DIRECTIONS FOR THIS TASK: Only certain lines below are wanted: those starting at the line containing "order number: 4526484180 -> 4526484810" and ending at the line containing "subtotal: 2985.00 -> 3067.00", both included, each retyped exactly.
Top of EXERCISE INPUTS
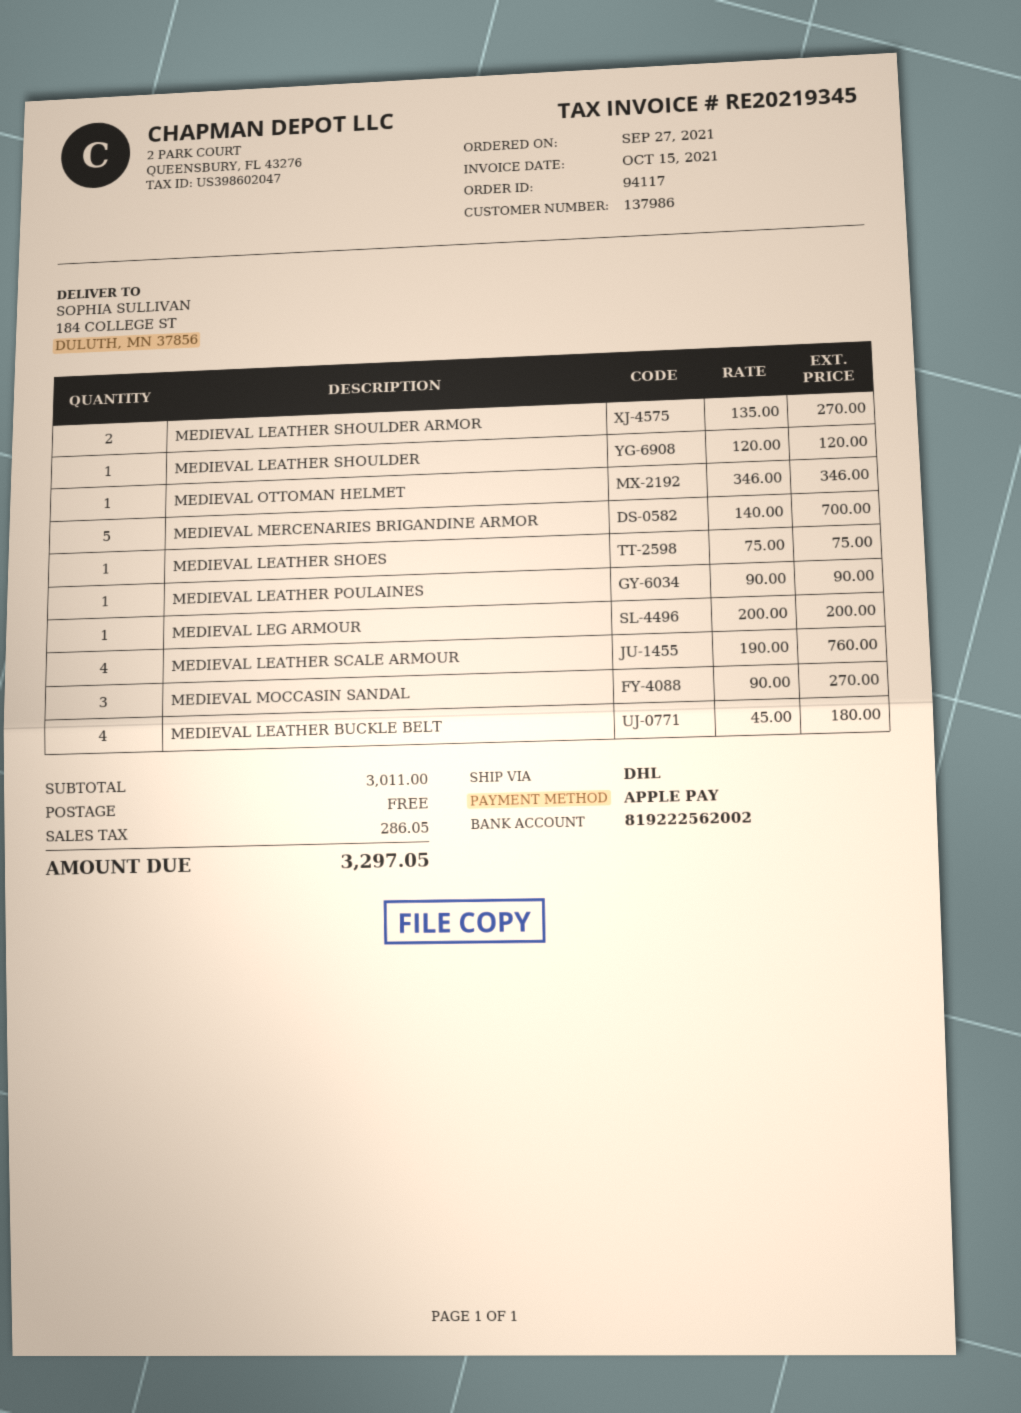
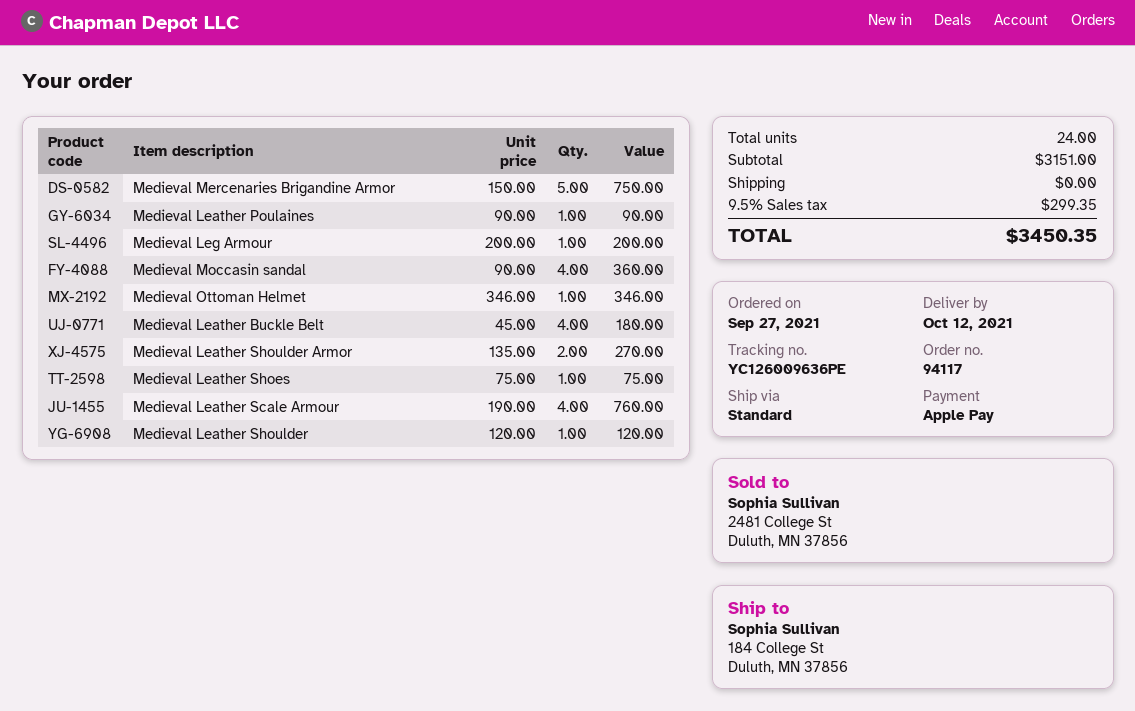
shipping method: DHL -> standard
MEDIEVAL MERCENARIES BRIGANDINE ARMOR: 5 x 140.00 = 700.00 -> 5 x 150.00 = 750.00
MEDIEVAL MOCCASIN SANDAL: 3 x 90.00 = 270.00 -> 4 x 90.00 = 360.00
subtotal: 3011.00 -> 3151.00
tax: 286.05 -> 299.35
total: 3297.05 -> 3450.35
Bottom of EXERCISE INPUTS
Top of EXERCISE INPUTS
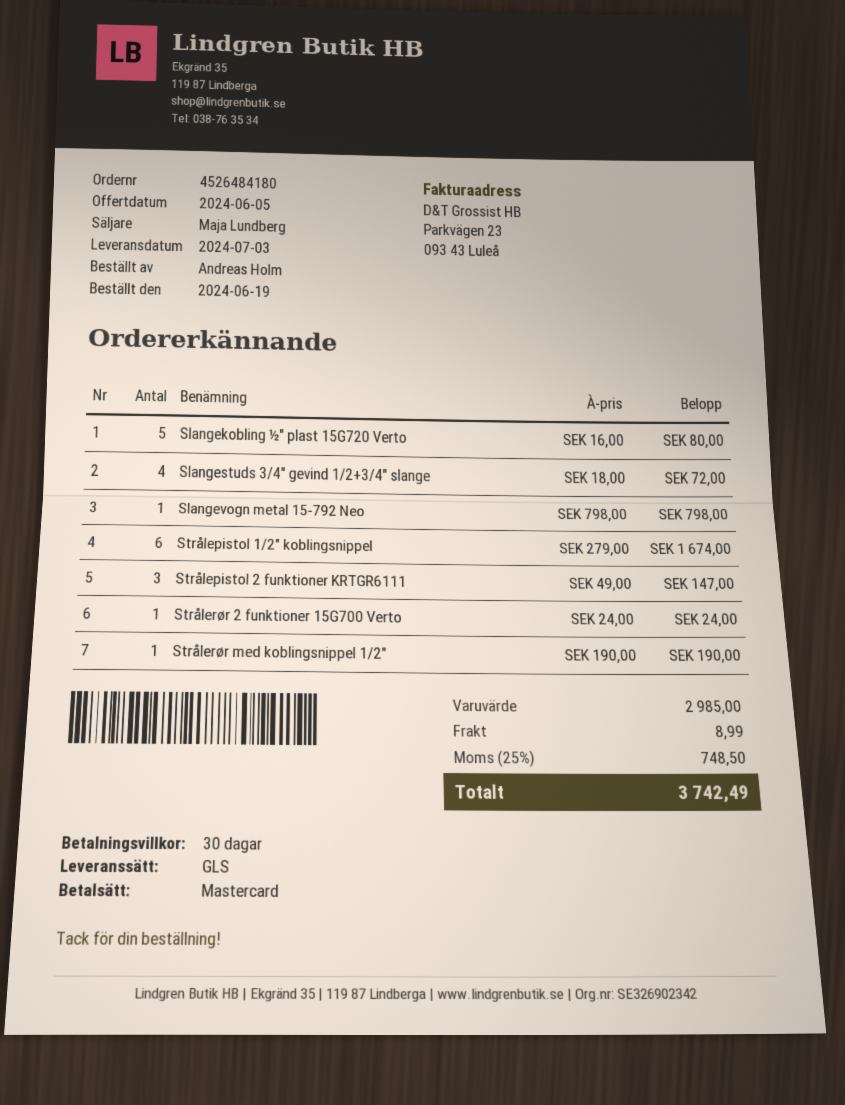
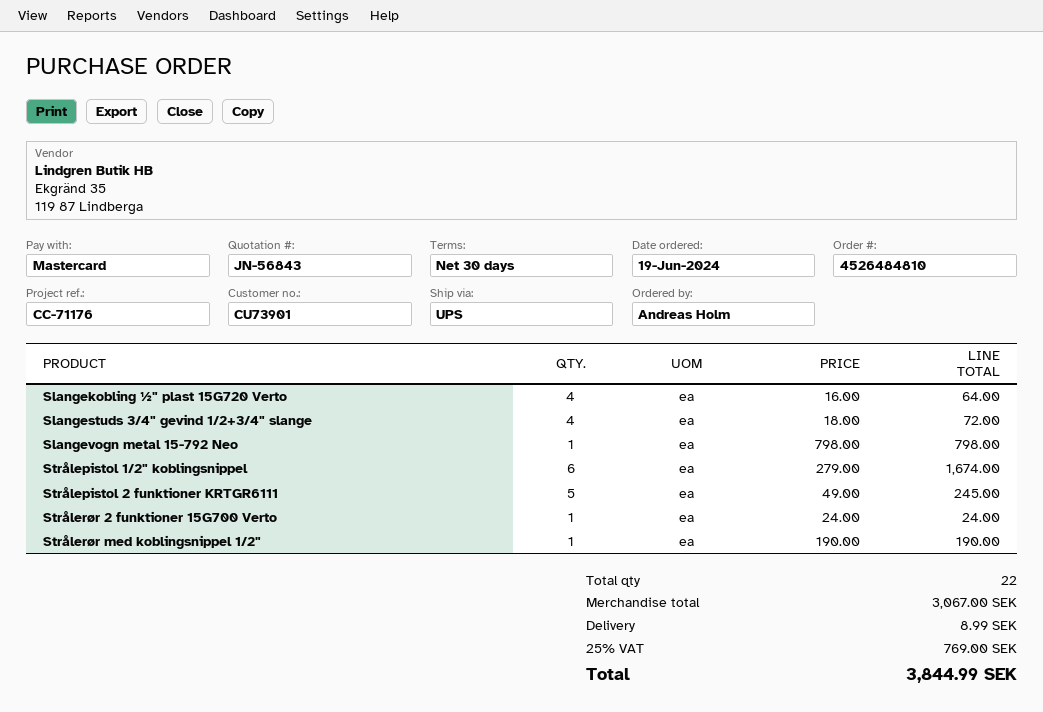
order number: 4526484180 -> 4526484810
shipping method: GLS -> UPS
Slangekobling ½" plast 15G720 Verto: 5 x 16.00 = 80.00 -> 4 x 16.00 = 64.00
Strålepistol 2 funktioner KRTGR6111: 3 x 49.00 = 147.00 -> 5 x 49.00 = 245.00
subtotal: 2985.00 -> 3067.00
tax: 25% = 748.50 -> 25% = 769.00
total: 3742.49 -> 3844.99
Bottom of EXERCISE INPUTS
RESULT:
order number: 4526484180 -> 4526484810
shipping method: GLS -> UPS
Slangekobling ½" plast 15G720 Verto: 5 x 16.00 = 80.00 -> 4 x 16.00 = 64.00
Strålepistol 2 funktioner KRTGR6111: 3 x 49.00 = 147.00 -> 5 x 49.00 = 245.00
subtotal: 2985.00 -> 3067.00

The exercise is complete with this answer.